Source code structural changes

• All MidasCpp source code has now been moved to a folder called src.
• All autoconf files have been moved to a folder called autoconf.
• The class RspTransOneModeOper and functions associated with its usage have been removed. This class was only used to keep track of local operator numbers (LocalOperNr) in the VSCF response transformer, which is now done locally in the VscfRspTransformer.
• The class DeltaFunctionOneModeOper and functions associated with its usage have been removed. Dirac delta functions are now handled for SimpleOneModeOper and FunctionOneModeOper objects through a class member OneModeOperBase<T>::IntegralType, which is used to modify operator string output, function evaluations and numerical integration of the one-mode operators.

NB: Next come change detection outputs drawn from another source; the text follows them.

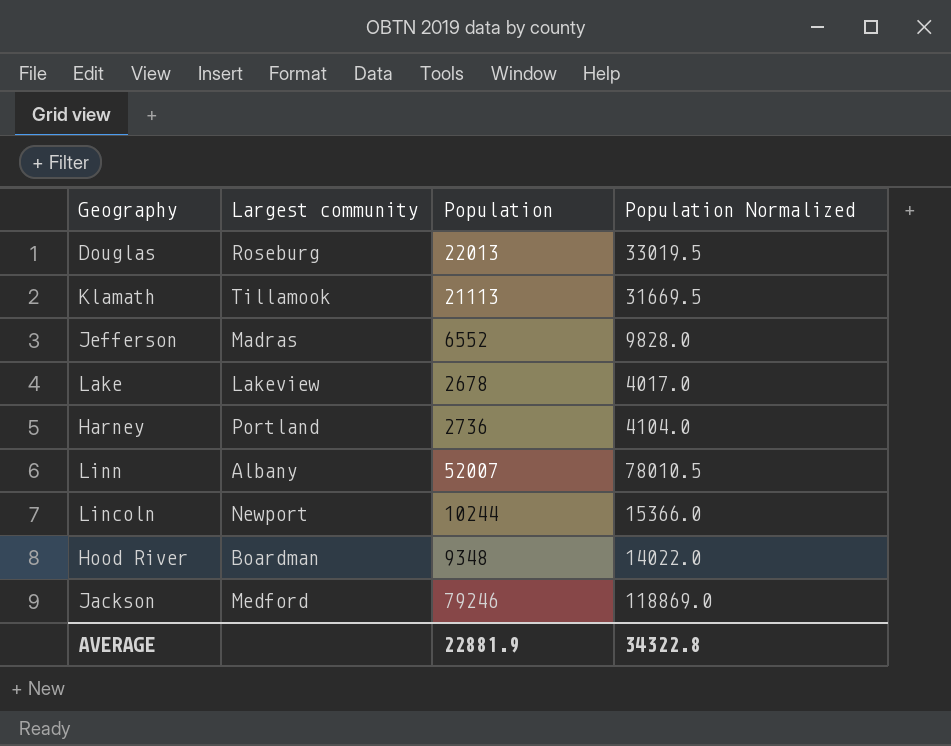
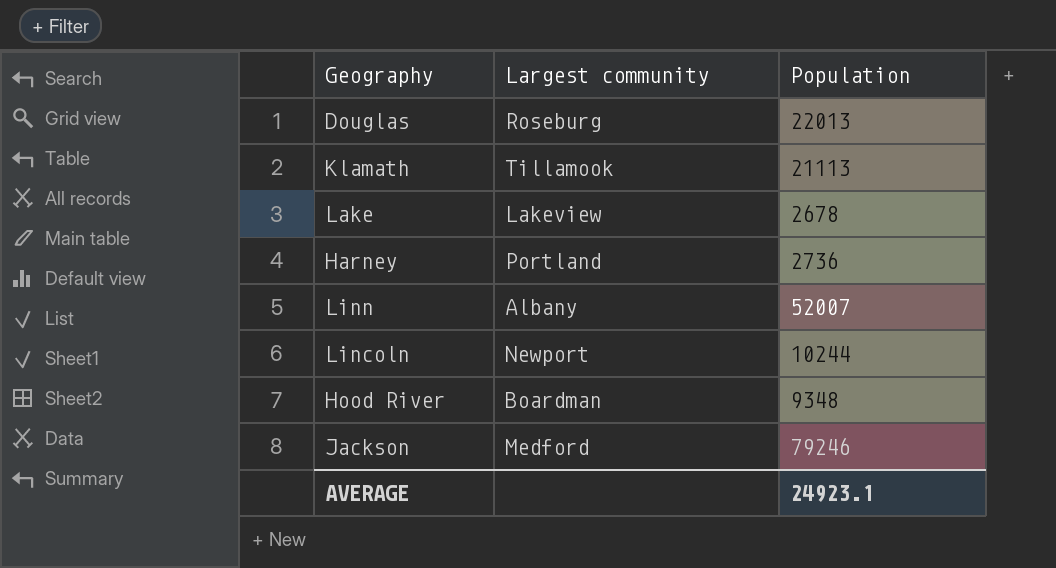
column Population Normalized | formula: [Population] * 1.5 -> none
row Jefferson: Madras | 6552 | 9828.0 -> none
AVERAGE | Population: 22881.9 -> 24923.1

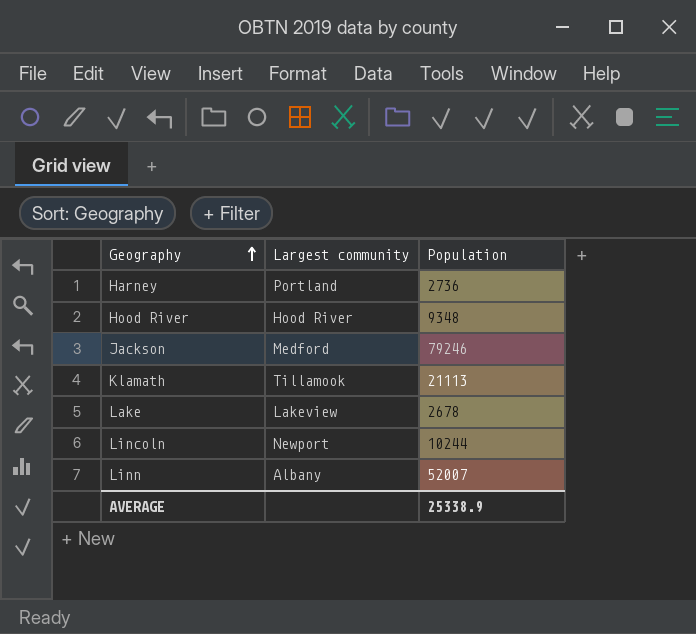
row order: none -> Geography ascending
row Douglas: Roseburg | 22013 -> none
Hood River | Largest community: Boardman -> Hood River
AVERAGE | Population: 24923.1 -> 25338.9

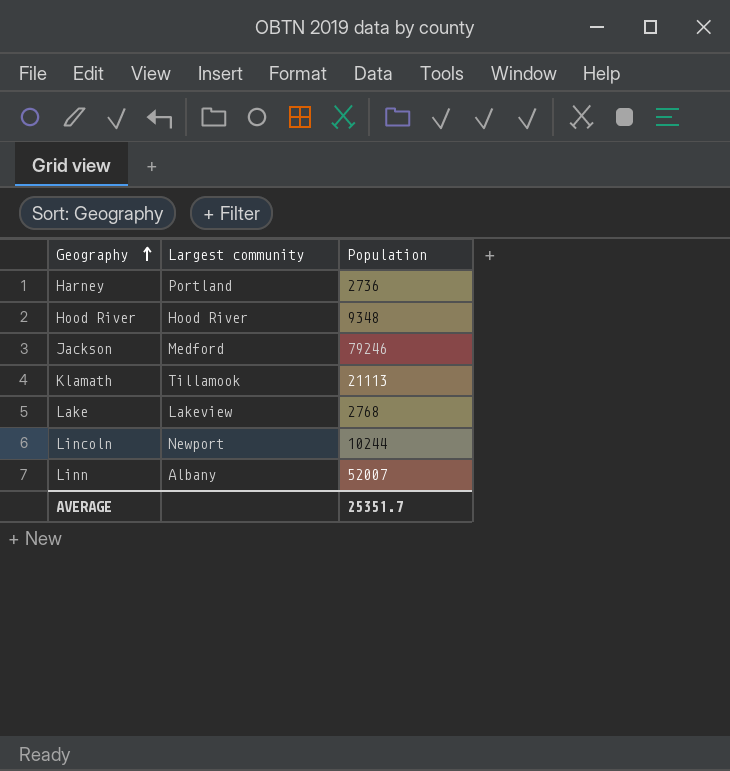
Lake | Population: 2678 -> 2768
AVERAGE | Population: 25338.9 -> 25351.7

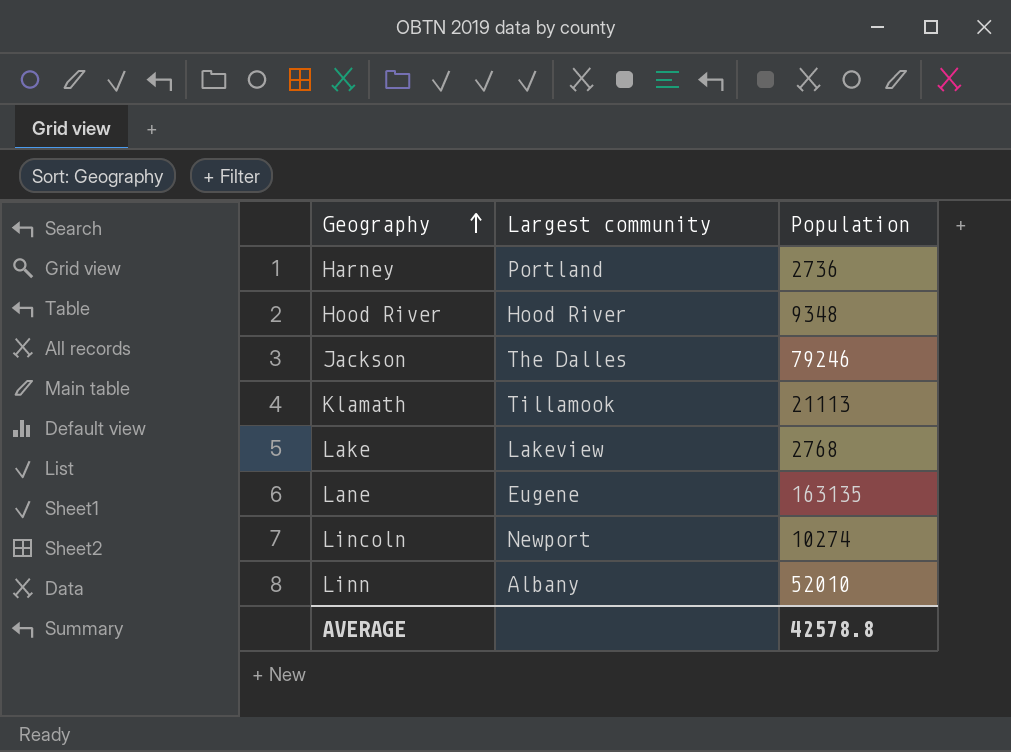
Jackson | Largest community: Medford -> The Dalles
row Lane: none -> Eugene | 163135
Lincoln | Population: 10244 -> 10274
Linn | Population: 52007 -> 52010
AVERAGE | Population: 25351.7 -> 42578.8

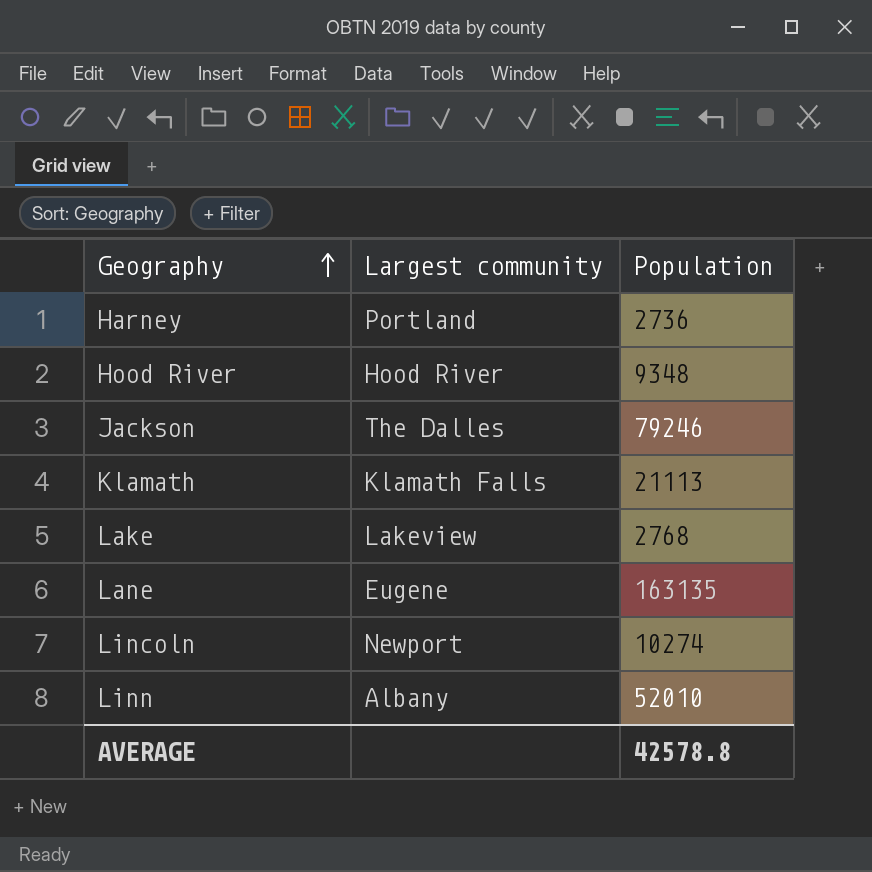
Klamath | Largest community: Tillamook -> Klamath Falls

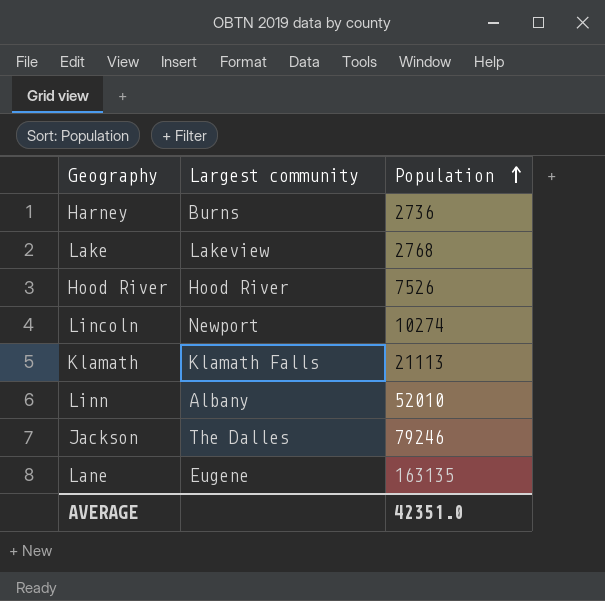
row order: Geography ascending -> Population ascending
Harney | Largest community: Portland -> Burns
Hood River | Population: 9348 -> 7526
AVERAGE | Population: 42578.8 -> 42351.0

• The calculation of primitive one-mode operator integrals with B-spline basis functions has been restructured. The functions BsplqiInt and BsplcorInt have been merged. The resulting function is structured analogously to BsplGenInt.
• Likewise, the calculation of primitive one-mode operator integrals with distributed Gaussian basis functions has been restructured. The functions GaussqiInt and GausscorInt have been merged.
• Generalised the subspace solver factory to a hierarchy of matrep solvers that need not be subspace solvers.
  
  

Let us know if you encounter any problems.